I agree with Anonymous Coward, there is no such thing as a free service. But there are plenty cases where paid services delete features or drop products MS office offers myriad examples. e.g. drop caps. Some are just too much trouble to maintain. I suspect that there are lots of examples like Google Reader that are hard to maintain compared to alternate services that offer more opportunity.

This is why SaaS is a terrible idea. I use Adobe cloud myself but can easily move to Vegas if its discontinued. When you own the product if the cloud service is disrupted or discontinued you can still use the product. If you depend on SaaS then you are sooo screwed!!

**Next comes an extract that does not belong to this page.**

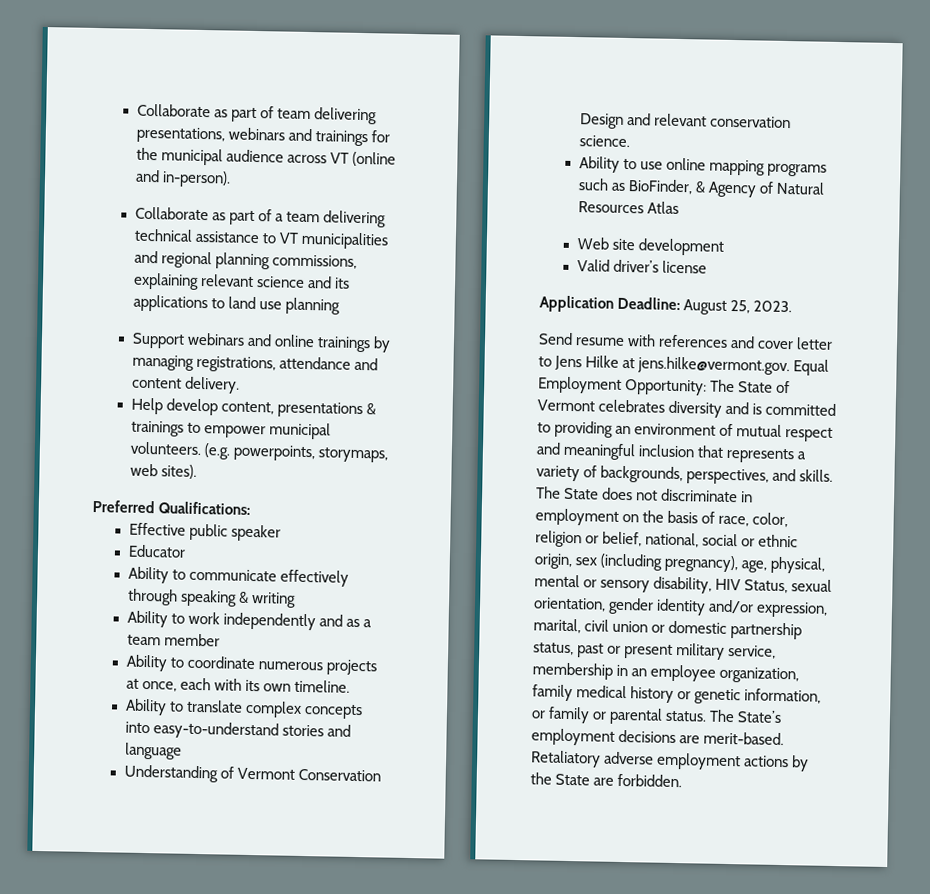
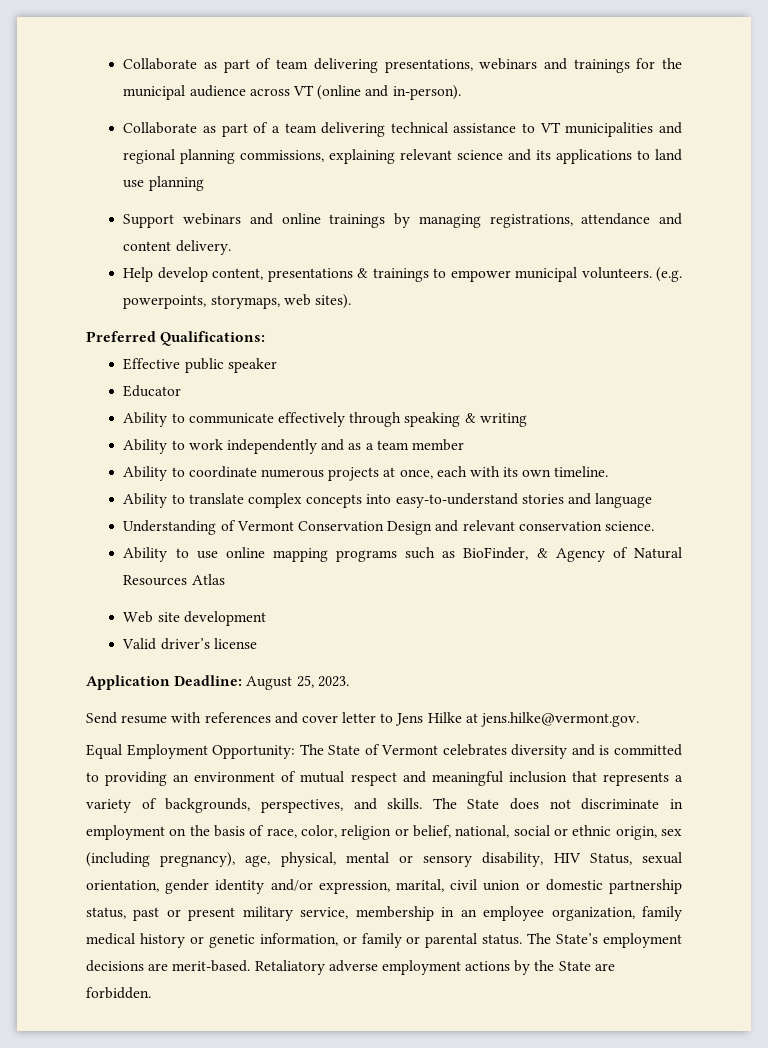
- Send resume with references and cover letter to Jens Hilke at jens.hilke@vermont.gov. Equal Employment Opportunity: The State of Vermont celebrates diversity and is committed to providing an environment of mutual respect and meaningful inclusion that represents a variety of backgrounds, perspectives, and skills.
+ Send resume with references and cover letter to Jens Hilke at jens.hilke@vermont.gov.
+ Equal Employment Opportunity: The State of Vermont celebrates diversity and is committed to providing an environment of mutual respect and meaningful inclusion that represents a variety of backgrounds, perspectives, and skills.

BTW there is a do it yourself RSS reader in Perl and another in Python kicking around as programming examples. They are easy to get going but would be a major pain to maintain.

Anonymous Coward says:

missing the point

I find it interesting that the article and discussion are so tight to the “Google didn’t make enough money on Reader” meme.

Is is even about money, or revenue? Google didn’t actually say anything about the metrics other than to indicate a decline in readership. Does Google really measure the worth of services in terms of pure revenue? I tend to doubt it.

I don’t know why they canned it. Maybe the Google+ competition theories are right. Maybe it just took more resources than they wanted t sick into it. Maybe too much of the user base used ad-blockers. Maybe the ecosystem of third party readers “leeching” off the service bothered them.

But not enough revenue? Google not figuring out how to turn eyeballs into money? I don’t buy it.

Suzanne Lainson (profile) says:

Re: missing the point

I don’t know why they canned it. Maybe the Google+ competition theories are right. Maybe it just took more resources than they wanted t sick into it. Maybe too much of the user base used ad-blockers. Maybe the ecosystem of third party readers “leeching” off the service bothered them.

That adds a new perspective to something I wrote. I asked why Google couldn’t just allow this service to be free and run by volunteers? Why not keep it going under someone else’s guidance? But if services like this are somehow a threat to the core business, then perhaps a company like Google wants to kill it rather than liberate it.

Some people have suggested that Google sometimes starts projects more to undermine competitors than to create new businesses for itself. So if it accomplishes that, then perhaps Google sees no reason to maintain the service. Further, if the project has been disruptive, but now no longer benefits Google in any fashion, it might be a strategic decision to remove the product from the market rather than to enable someone else to carry on with it.

John Fenderson (profile) says:

Re: Re: missing the point

I asked why Google couldn’t just allow this service to be free and run by volunteers?

Maybe they thought it wasn’t worth the bother, as there are many existing alternatives to Google Reader anyway. The only thing Google Reader really brings to the table is integration with other Google services — something that appeals to a minority of people.

Anonymous Coward says:

Google is actually trying to move people to G+

The point missed by the anti-free writers mentioned in this post is that Google is just being hamfisted in trying to grow their flagging G+ user base, by trying force Reader users over to Plus (as has been mentioned in a ton of articles about this issue).

It’s not that free doesn’t work, it’s having a non-compelling application that doesn’t work.